» **DATA IN THIS EXERCISE**
※ ※ ※
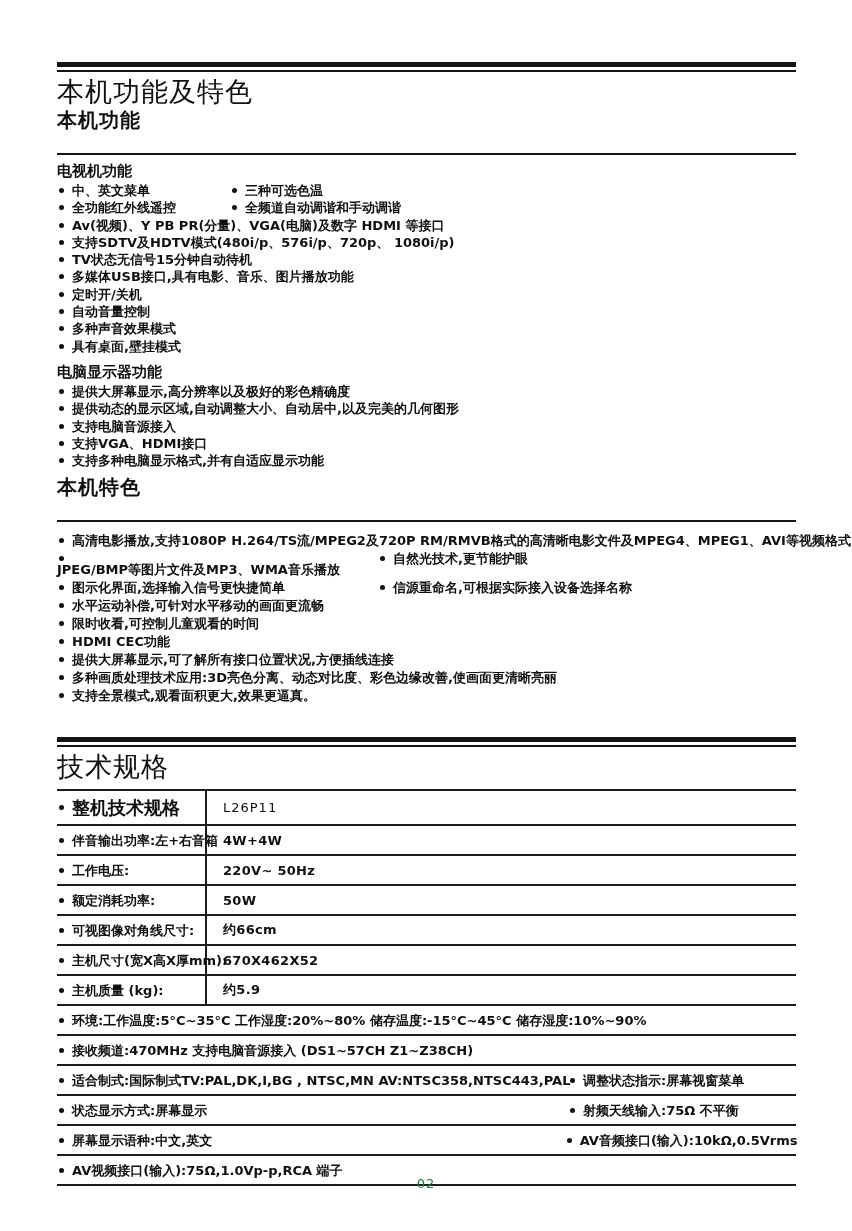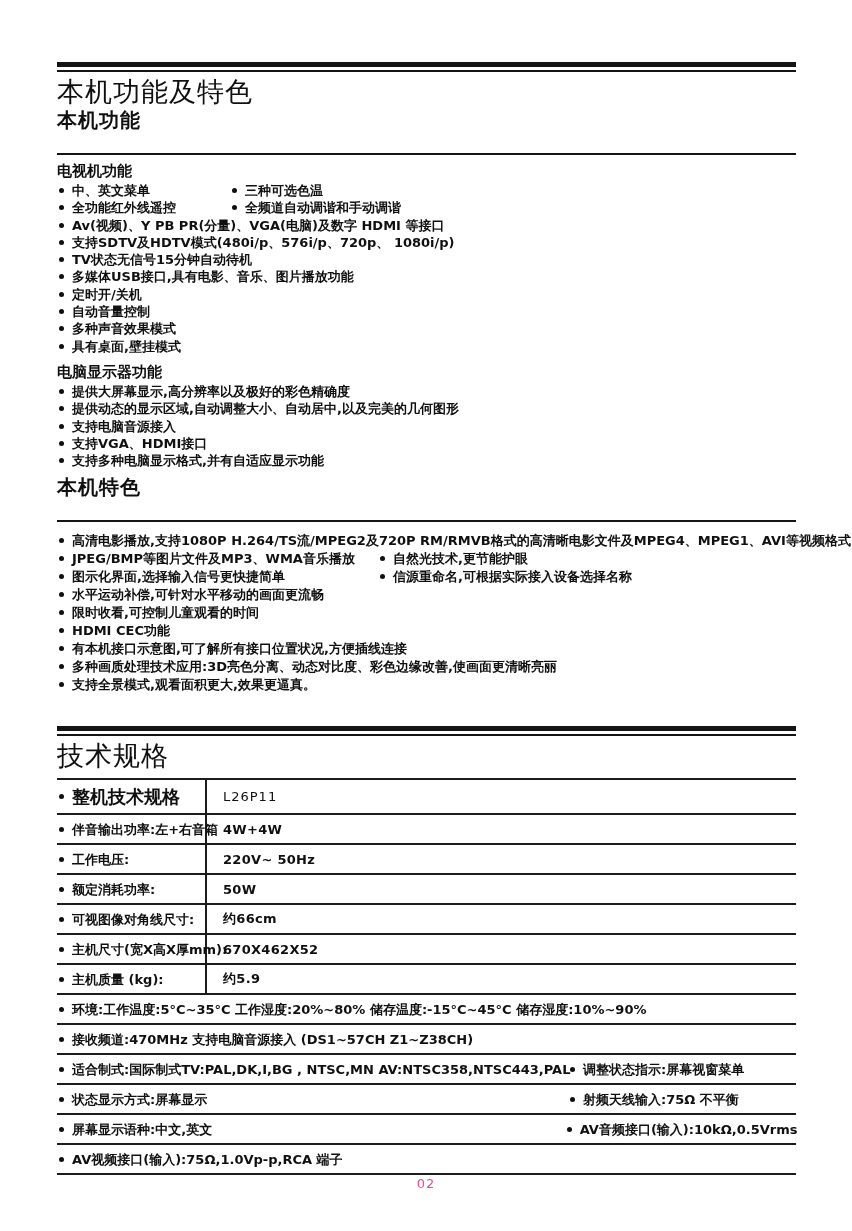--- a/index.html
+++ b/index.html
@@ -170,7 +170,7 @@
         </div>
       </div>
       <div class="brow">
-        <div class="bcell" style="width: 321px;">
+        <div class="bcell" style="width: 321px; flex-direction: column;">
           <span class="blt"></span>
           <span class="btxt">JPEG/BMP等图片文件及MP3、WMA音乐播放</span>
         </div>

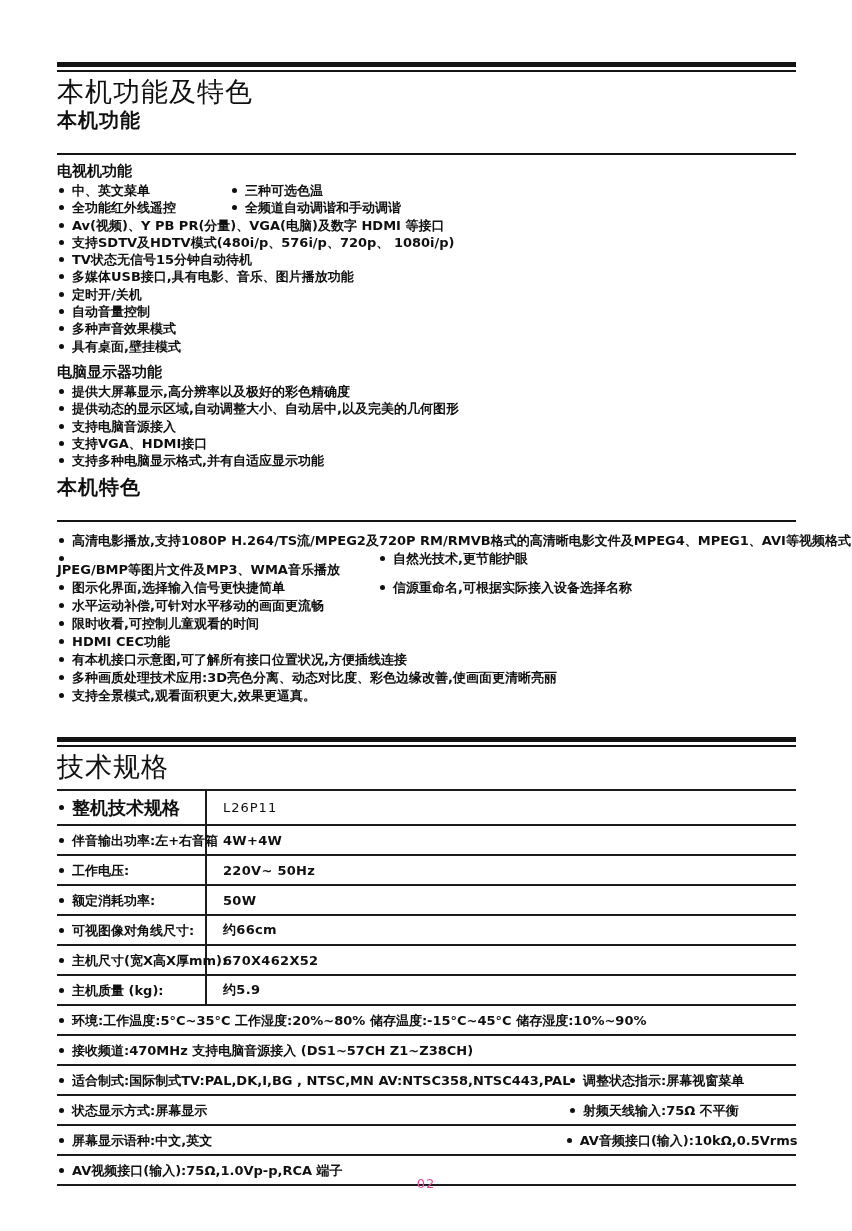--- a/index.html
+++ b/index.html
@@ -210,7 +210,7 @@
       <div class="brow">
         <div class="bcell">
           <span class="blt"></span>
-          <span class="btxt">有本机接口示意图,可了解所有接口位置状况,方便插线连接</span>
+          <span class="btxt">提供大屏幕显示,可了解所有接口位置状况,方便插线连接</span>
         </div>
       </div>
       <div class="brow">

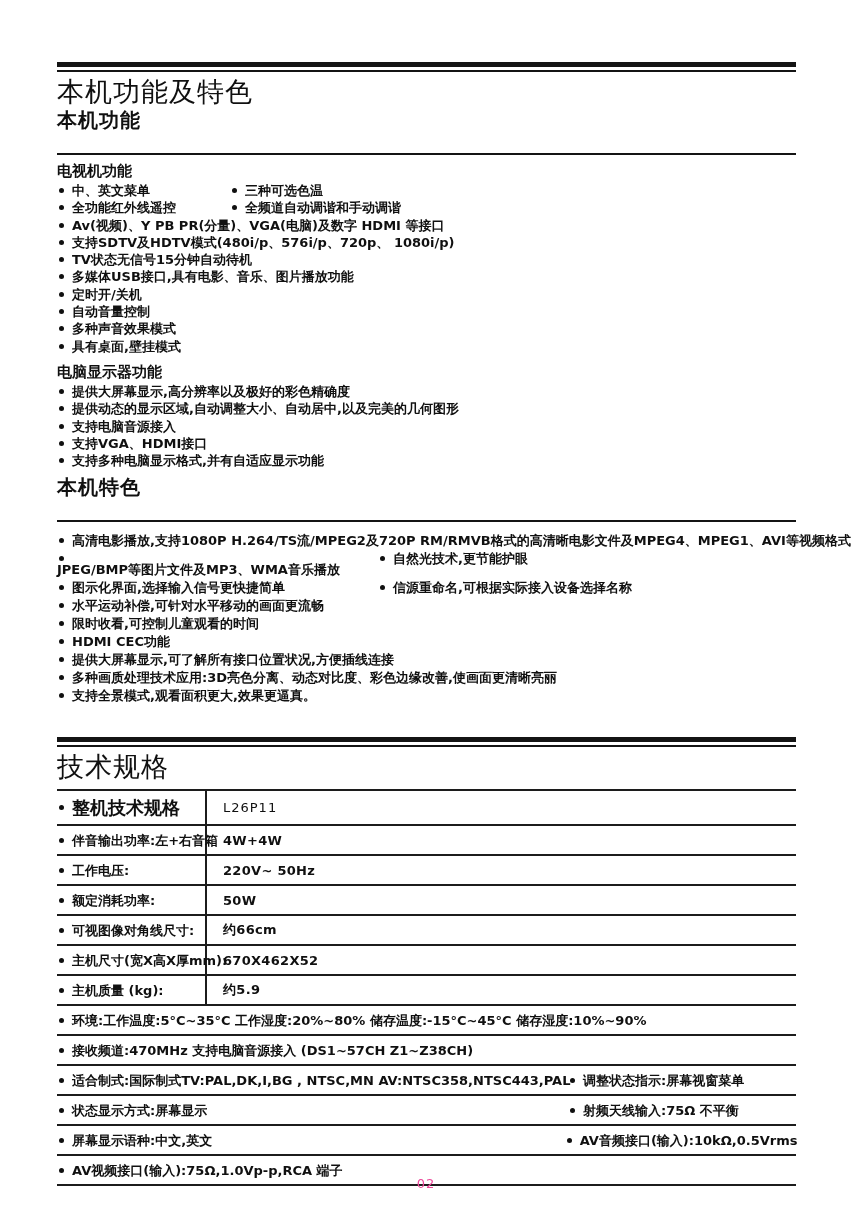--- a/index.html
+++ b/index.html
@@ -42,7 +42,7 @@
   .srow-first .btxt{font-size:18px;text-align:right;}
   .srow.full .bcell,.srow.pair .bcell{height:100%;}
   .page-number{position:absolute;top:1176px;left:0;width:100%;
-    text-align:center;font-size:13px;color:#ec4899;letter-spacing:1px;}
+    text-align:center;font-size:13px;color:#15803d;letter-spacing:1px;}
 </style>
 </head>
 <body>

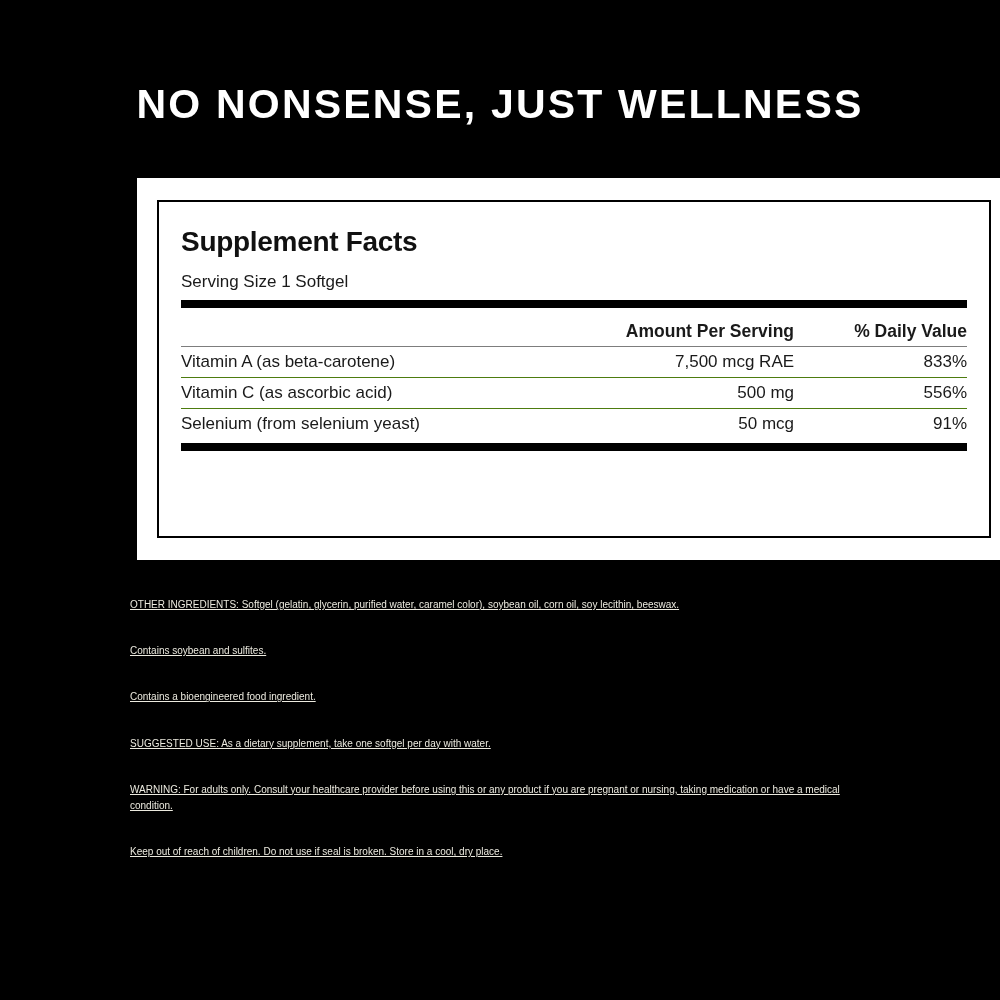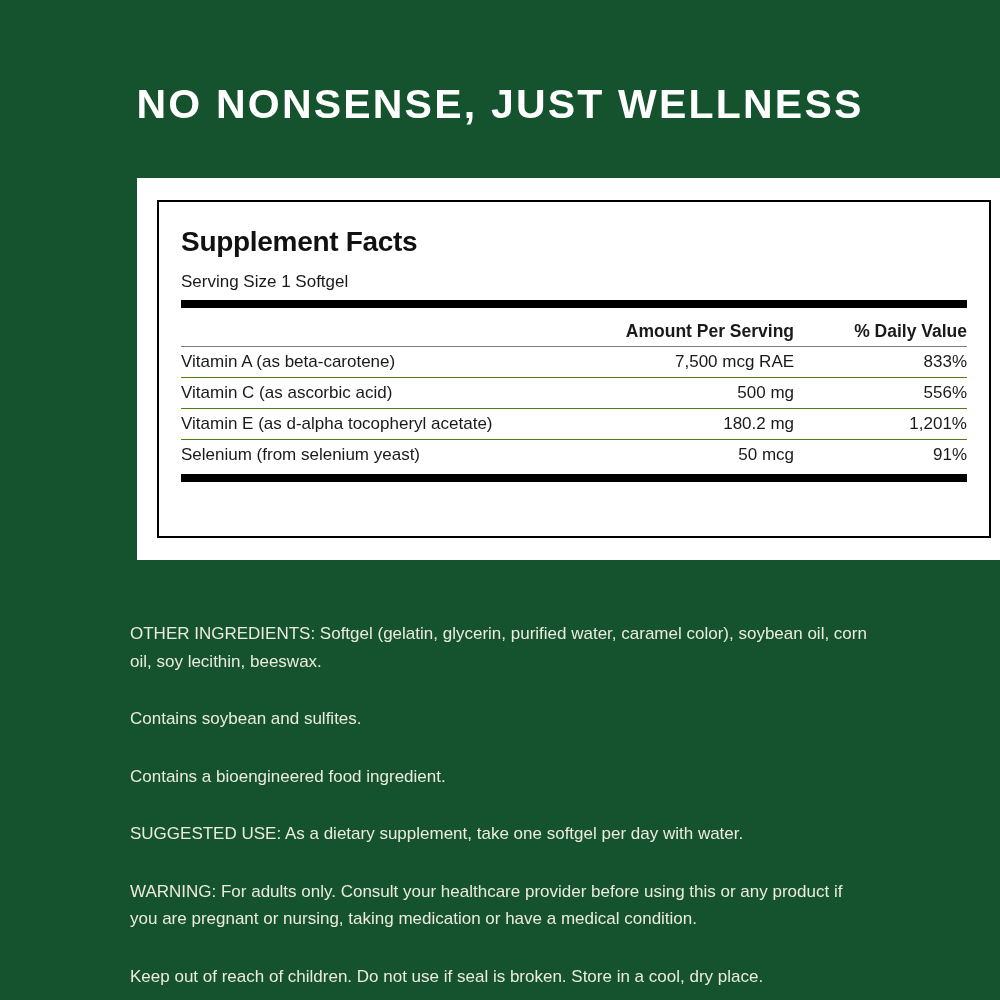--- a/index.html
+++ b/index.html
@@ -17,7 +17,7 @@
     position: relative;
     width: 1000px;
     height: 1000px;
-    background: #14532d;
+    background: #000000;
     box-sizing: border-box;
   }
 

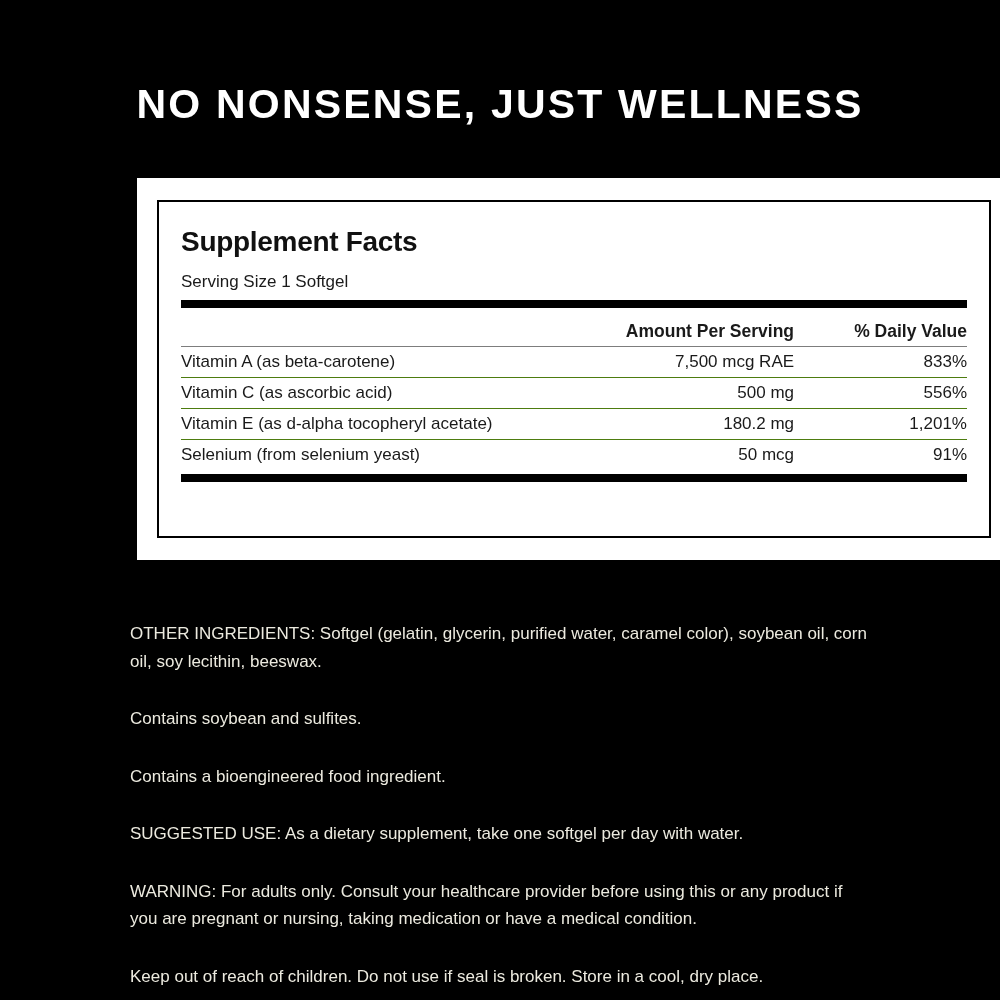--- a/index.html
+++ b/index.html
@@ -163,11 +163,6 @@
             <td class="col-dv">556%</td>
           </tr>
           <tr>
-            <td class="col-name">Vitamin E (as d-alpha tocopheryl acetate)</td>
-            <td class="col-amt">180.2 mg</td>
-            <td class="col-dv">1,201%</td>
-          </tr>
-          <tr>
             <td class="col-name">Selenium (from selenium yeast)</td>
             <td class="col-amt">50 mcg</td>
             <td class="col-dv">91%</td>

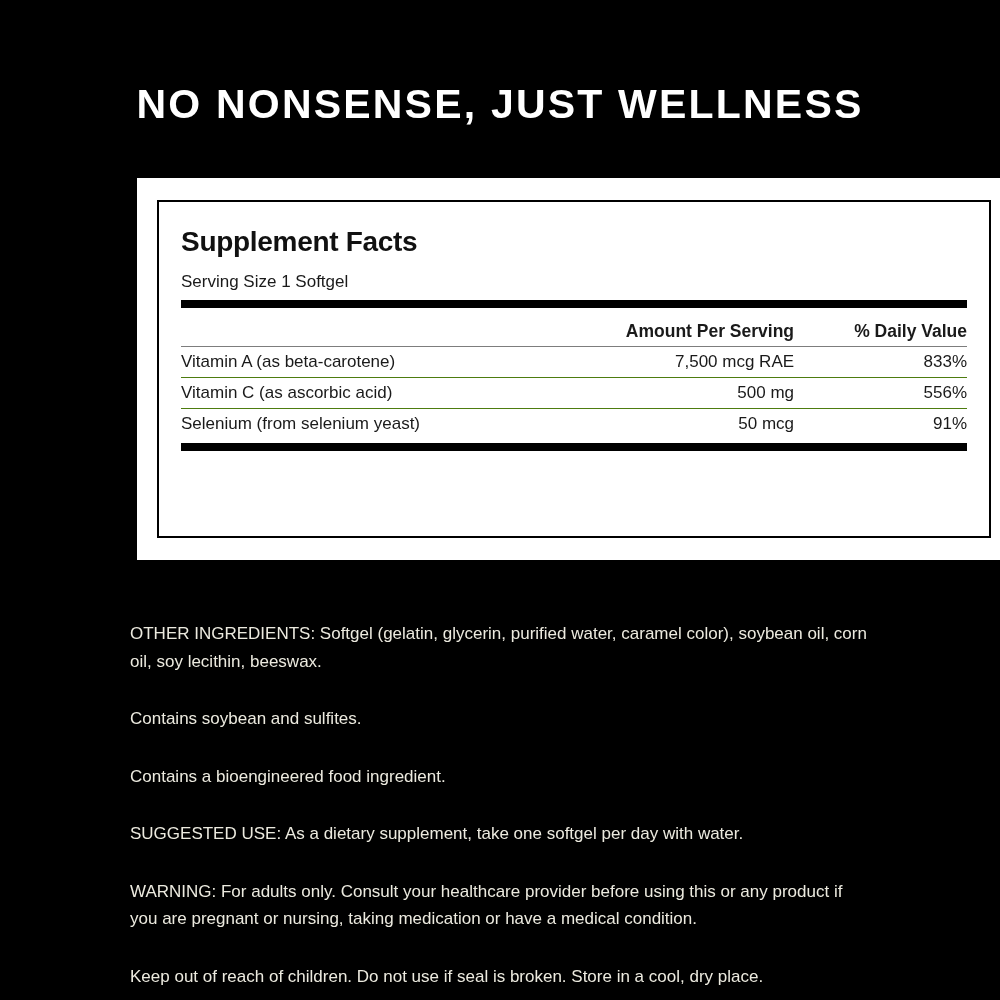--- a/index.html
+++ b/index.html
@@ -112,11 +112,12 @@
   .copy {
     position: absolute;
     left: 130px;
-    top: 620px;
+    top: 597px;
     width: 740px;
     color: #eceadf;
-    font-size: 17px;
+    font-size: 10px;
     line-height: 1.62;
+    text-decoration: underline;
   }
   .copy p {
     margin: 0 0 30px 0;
※ ※ ※
Could you restate every entry above word for word, leaving out the pictures?

» **OUTPUT**
--- a/index.html
+++ b/index.html
@@ -170,7 +170,7 @@
         </div>
       </div>
       <div class="brow">
-        <div class="bcell" style="width: 321px;">
+        <div class="bcell" style="width: 321px; flex-direction: column;">
           <span class="blt"></span>
           <span class="btxt">JPEG/BMP等图片文件及MP3、WMA音乐播放</span>
         </div>

--- a/index.html
+++ b/index.html
@@ -210,7 +210,7 @@
       <div class="brow">
         <div class="bcell">
           <span class="blt"></span>
-          <span class="btxt">有本机接口示意图,可了解所有接口位置状况,方便插线连接</span>
+          <span class="btxt">提供大屏幕显示,可了解所有接口位置状况,方便插线连接</span>
         </div>
       </div>
       <div class="brow">

--- a/index.html
+++ b/index.html
@@ -42,7 +42,7 @@
   .srow-first .btxt{font-size:18px;text-align:right;}
   .srow.full .bcell,.srow.pair .bcell{height:100%;}
   .page-number{position:absolute;top:1176px;left:0;width:100%;
-    text-align:center;font-size:13px;color:#ec4899;letter-spacing:1px;}
+    text-align:center;font-size:13px;color:#15803d;letter-spacing:1px;}
 </style>
 </head>
 <body>

--- a/index.html
+++ b/index.html
@@ -17,7 +17,7 @@
     position: relative;
     width: 1000px;
     height: 1000px;
-    background: #14532d;
+    background: #000000;
     box-sizing: border-box;
   }
 

--- a/index.html
+++ b/index.html
@@ -163,11 +163,6 @@
             <td class="col-dv">556%</td>
           </tr>
           <tr>
-            <td class="col-name">Vitamin E (as d-alpha tocopheryl acetate)</td>
-            <td class="col-amt">180.2 mg</td>
-            <td class="col-dv">1,201%</td>
-          </tr>
-          <tr>
             <td class="col-name">Selenium (from selenium yeast)</td>
             <td class="col-amt">50 mcg</td>
             <td class="col-dv">91%</td>

--- a/index.html
+++ b/index.html
@@ -112,11 +112,12 @@
   .copy {
     position: absolute;
     left: 130px;
-    top: 620px;
+    top: 597px;
     width: 740px;
     color: #eceadf;
-    font-size: 17px;
+    font-size: 10px;
     line-height: 1.62;
+    text-decoration: underline;
   }
   .copy p {
     margin: 0 0 30px 0;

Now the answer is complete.